Les routes sont verglacées, des enfants s'accrochent à l'arrière du camion, bien plus pratique que d'attendre l'otobüs, et encore plus drôle que du patin à glace (tiens, ça me rappelle une scène de Retour vers le futur...)
Fin d'aprem, je regagne le centre ville, et parviens à trouver le marché des fromagers (peynirci), tombe nez à nez avec des étalages d'otlu peyniri, dans des espèces d'énormes cuves. Fromage aux herbes macéré à l'ail, assez salé et au goût bien piquant, le otlu peynir a une saveur que je n'ai retrouvée dans aucun fromage en France, quel que soit l'assaisonnement ou l'état de décomposition. On met du temps à s'habituer à son arôme, qui a de légers relents de fondue savoyarde (vin blanc et ail compris dans le fromage). Mais très vite, c'est l'addiction.

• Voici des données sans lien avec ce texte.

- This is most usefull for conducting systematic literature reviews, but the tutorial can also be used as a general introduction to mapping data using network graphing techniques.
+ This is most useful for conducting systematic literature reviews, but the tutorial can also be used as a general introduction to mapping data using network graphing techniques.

Au détour d'une balade, je croise, gravé sur la colline qui domine la ville, la fameuse devise d'Atatürk, "Ne mutlu türküm diyene", "Heureux celui qui se dit turc". Geste symbolique fort dans la ville perçue comme "capitale du pays kurde", ultime oppression d'un pouvoir en place qui nie cette identité régionale et culturelle depuis la mise en place de la République, dans les années 1920. La devise domine toute la ville, comme l'oeil de Sauron surveille les contrées bien au-delà du Mordor.
Je marche quelques minutes dans la rue, et engage une conversation avec un jeune, la trentaine, qui me propose d'aller boire un çay. Il me reste une poignée d'heures avant mon train de nuit, j'accepte, il m'emmène dans une çay evi essentiellement fréquenté par des kurdes, évoluant dans des milieux associatifs et militants, pour l'identité kurde, pour les droits des femmes dans l'Est de la Turquie, entre autres. Il est prof de yoga, très sympa et plutôt cultivé, on parle de ciné, de musique. J'apprends qu'il est kurde d'origine irakienne. Je récupère plein de musique kurde sur ma clé USB, de quoi me transporter dans mes voyages futurs.

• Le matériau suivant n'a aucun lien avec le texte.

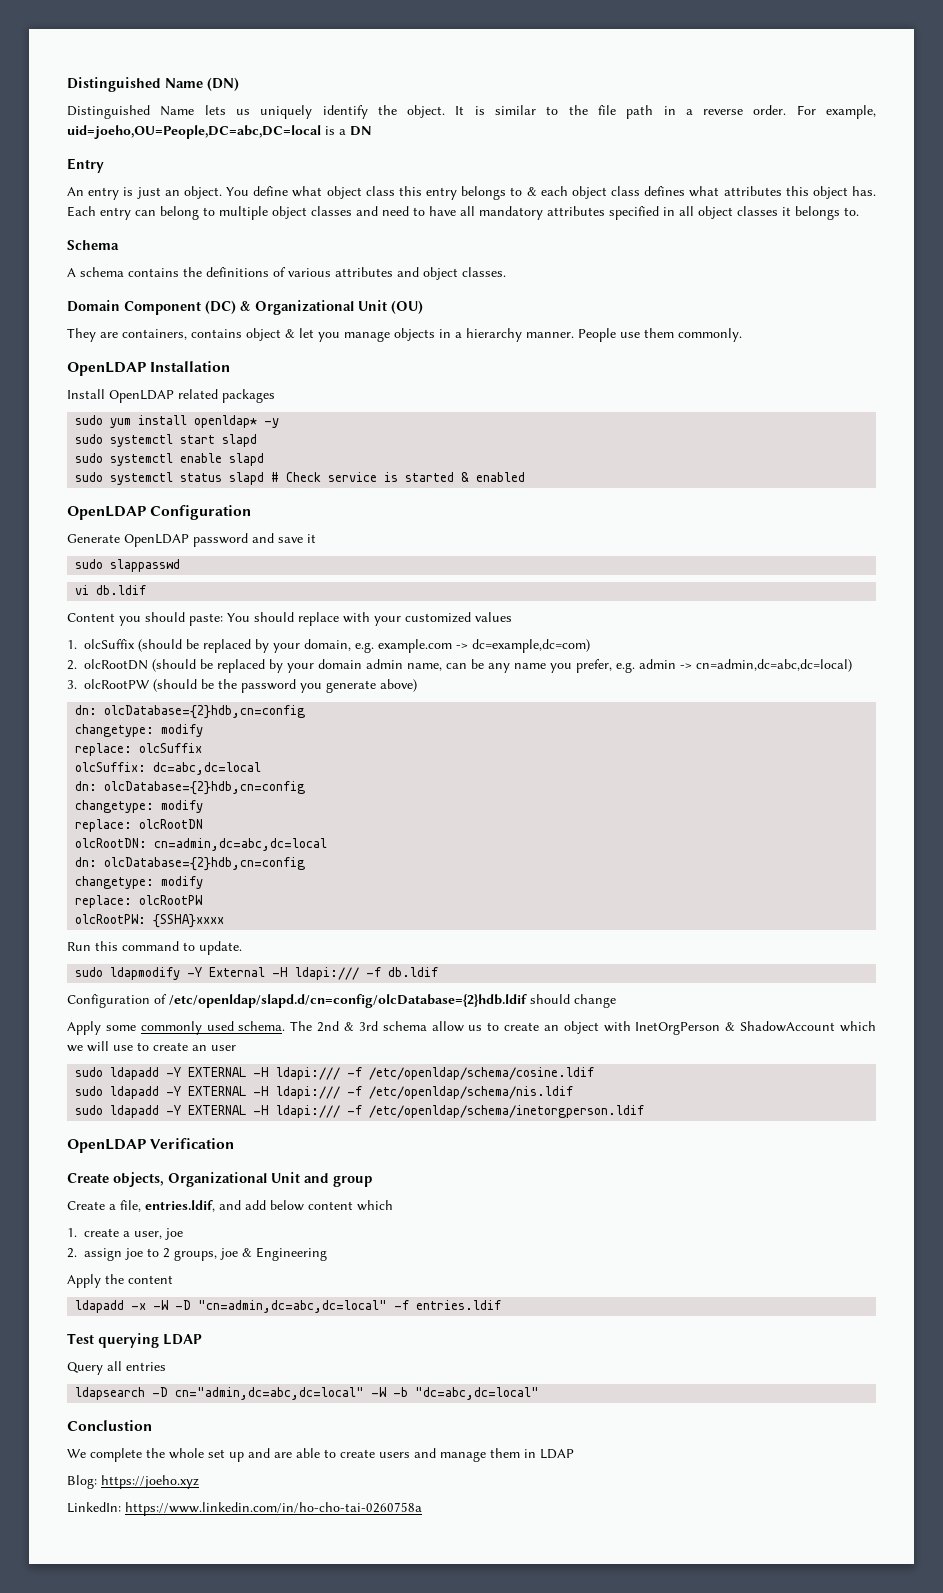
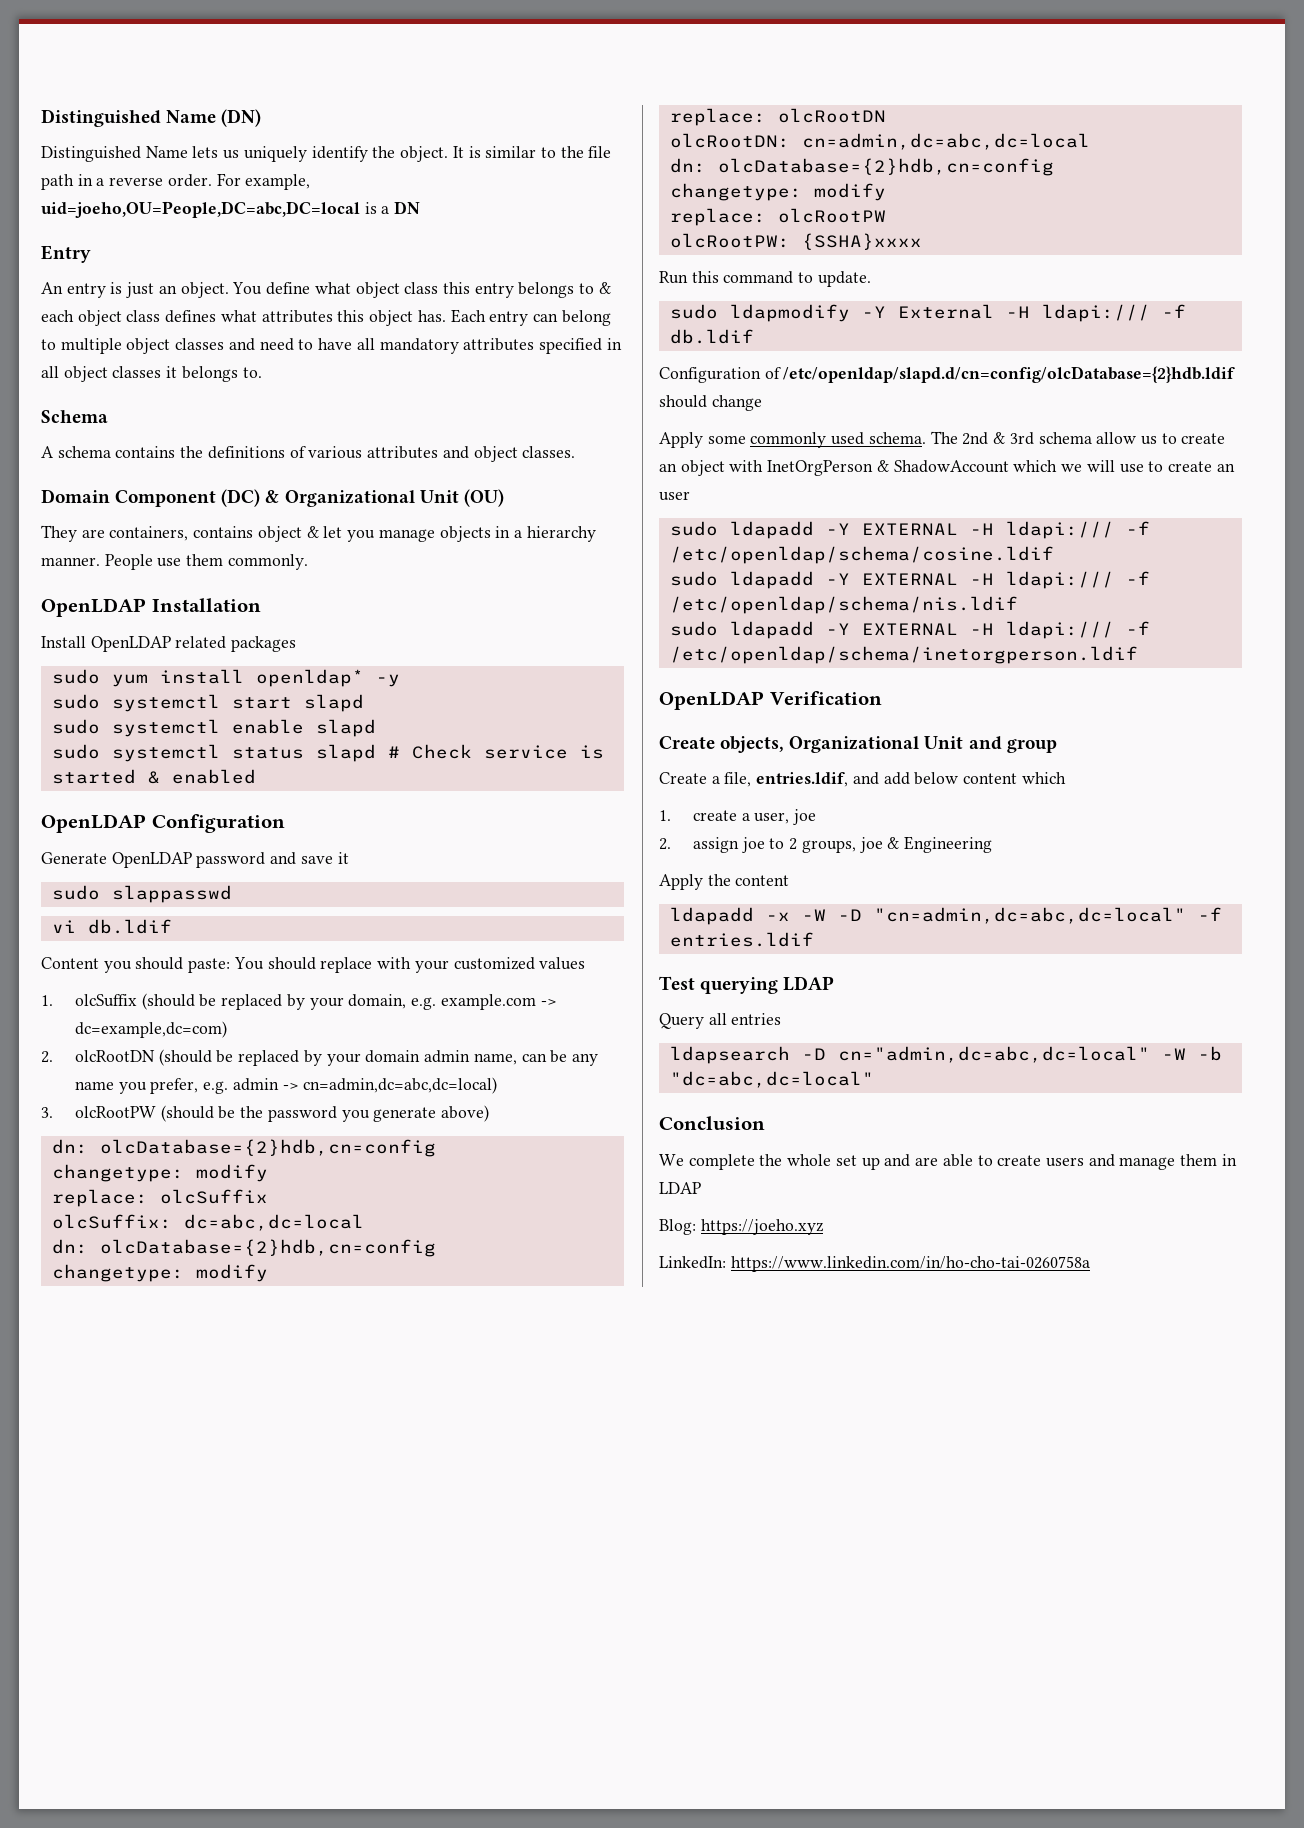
- Conclustion
+ Conclusion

Le soir, il m'invite à manger chez ses parents, dans une belle maison remplie de tapis et d'objets brillants ; repas à même le sol, sur une nappe iranienne, je fais connaissance avec toute la famille, ses frères et soeurs. Tout juste le temps de faire quelques croquis, et je repars chopper mon train de nuit, le coeur aussi rempli que mon estomac de toutes ces belles rencontres, et de cette ville à l'ambiance si chaleureuse, si accueillante, malgré les -5°C et la neige omniprésente.